Computer Science,
Control and
Geoinformation Doctorate

Seminar on September 30, 2021

Title

New vision architectures beyond CNNs

Speaker

Dr. Alexander Kolesnikov, Google Brain

When and Where

September 30, 2021, 17:00-18:00
Online, for registration see IARAI website

Abstract

Convolutional Neural Networks (CNNs) have been dominating the field of computer vision for almost a decade. In this talk I will present two recent papers that propose new and highly competitiv earchitecture classes for computer vision.

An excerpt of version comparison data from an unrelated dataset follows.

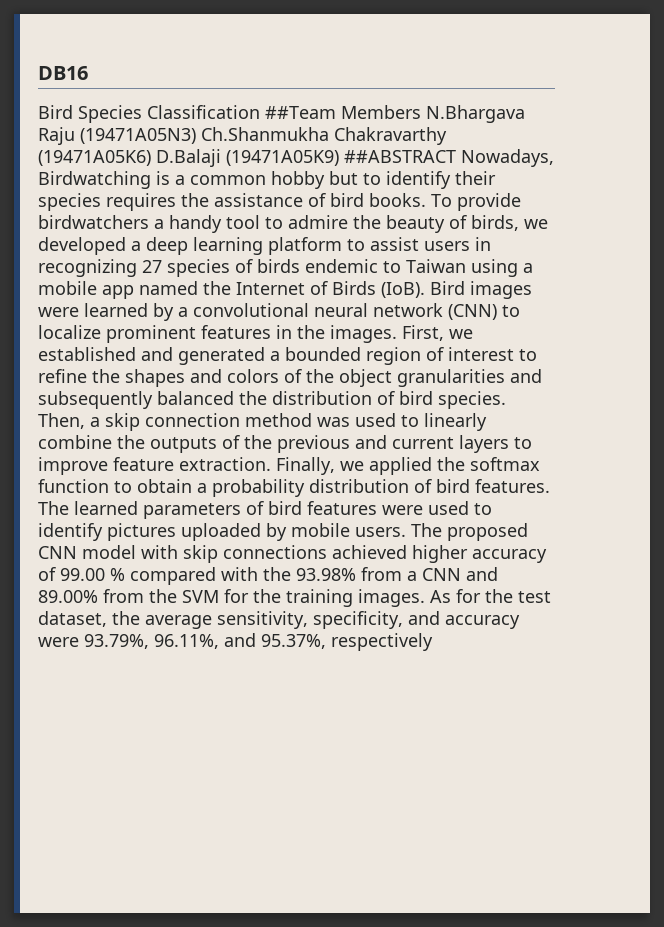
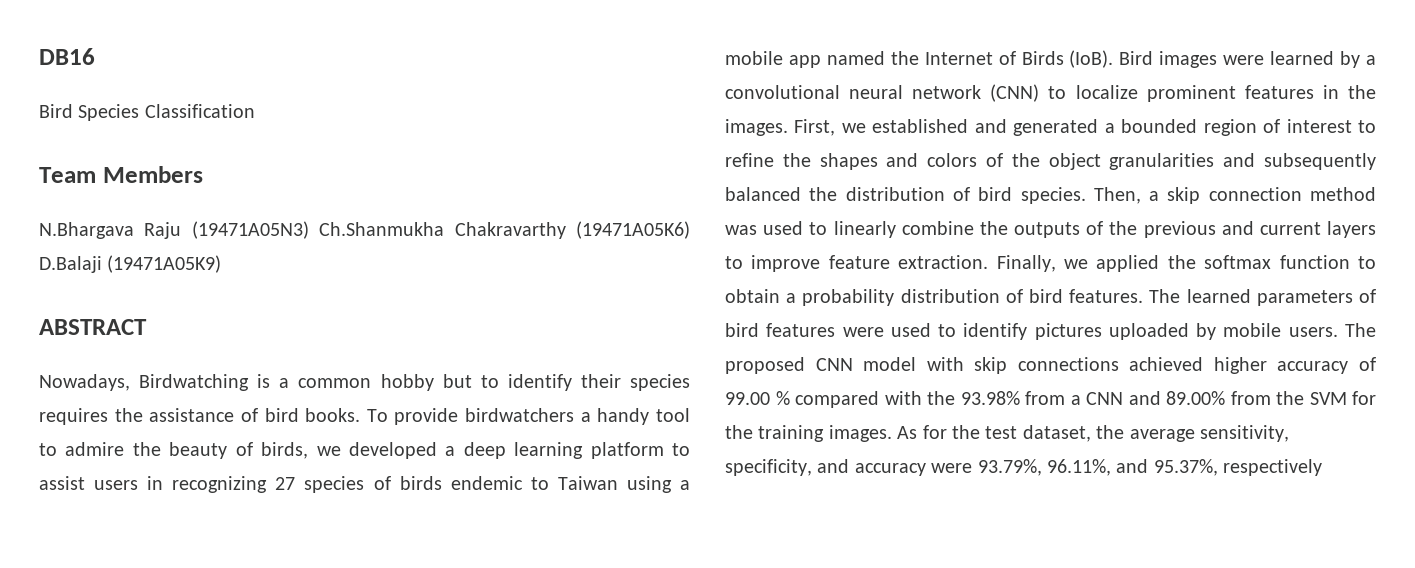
- Bird Species Classification ##Team Members N.Bhargava Raju (19471A05N3) Ch.Shanmukha Chakravarthy (19471A05K6) D.Balaji (19471A05K9) ##ABSTRACT Nowadays, Birdwatching is a common hobby but to identify their species requires the assistance of bird books.
+ Bird Species Classification
+ Team Members
+ N.Bhargava Raju (19471A05N3) Ch.Shanmukha Chakravarthy (19471A05K6) D.Balaji (19471A05K9)
+ ABSTRACT
+ Nowadays, Birdwatching is a common hobby but to identify their species requires the assistance of bird books.

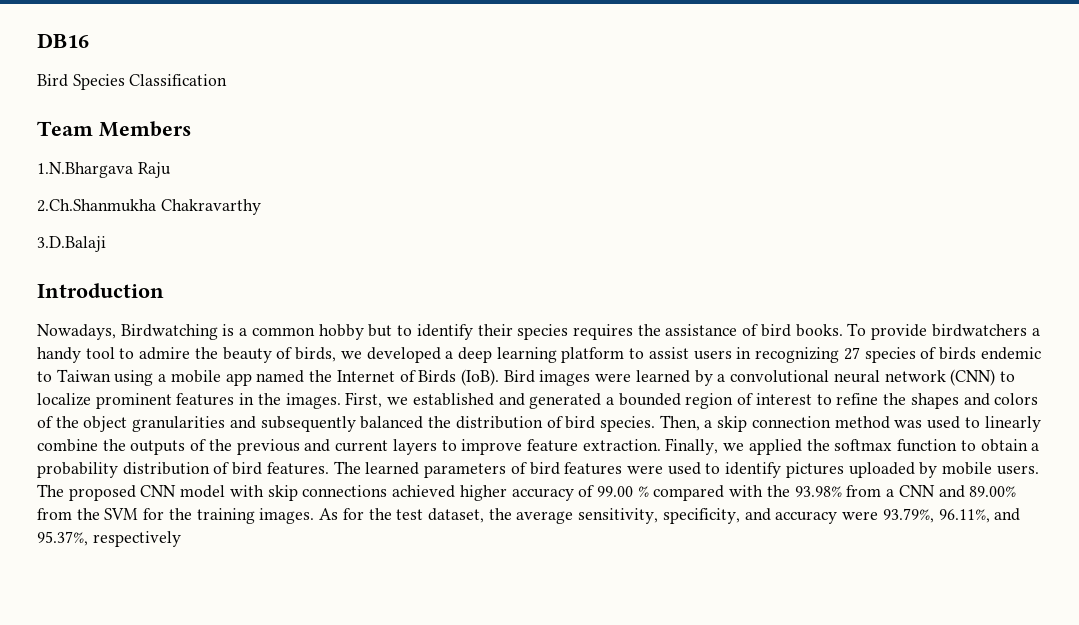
- N.Bhargava Raju (19471A05N3) Ch.Shanmukha Chakravarthy (19471A05K6) D.Balaji (19471A05K9)
- ABSTRACT
+ 1.N.Bhargava Raju
+ 2.Ch.Shanmukha Chakravarthy
+ 3.D.Balaji
+ Introduction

In the first part I will present the Vision Transformer model (ViT), which is almost identical to the standard transformer model used in natural language processing, but happens to work surprisingly well for vision applications. In the second part of the talk, I will present the MLP-Mixer model: an all-MLP architecture for vision. It can be seen as a simplified ViT model without self-attention layers. Nevertheless, it also demonstrates strong results across a wide range of vision applications.

Speaker’s Short Bio

Dr. Alexander Kolesnikov is a researcher in the Google Brain team. His current research interests include visual representation learning and data-efficient adaptation algorithms. Previously, Alexander obtained a MSc degree in applied mathematics and programming from the Moscow State University and a PhD degree in computer science from IST Austria.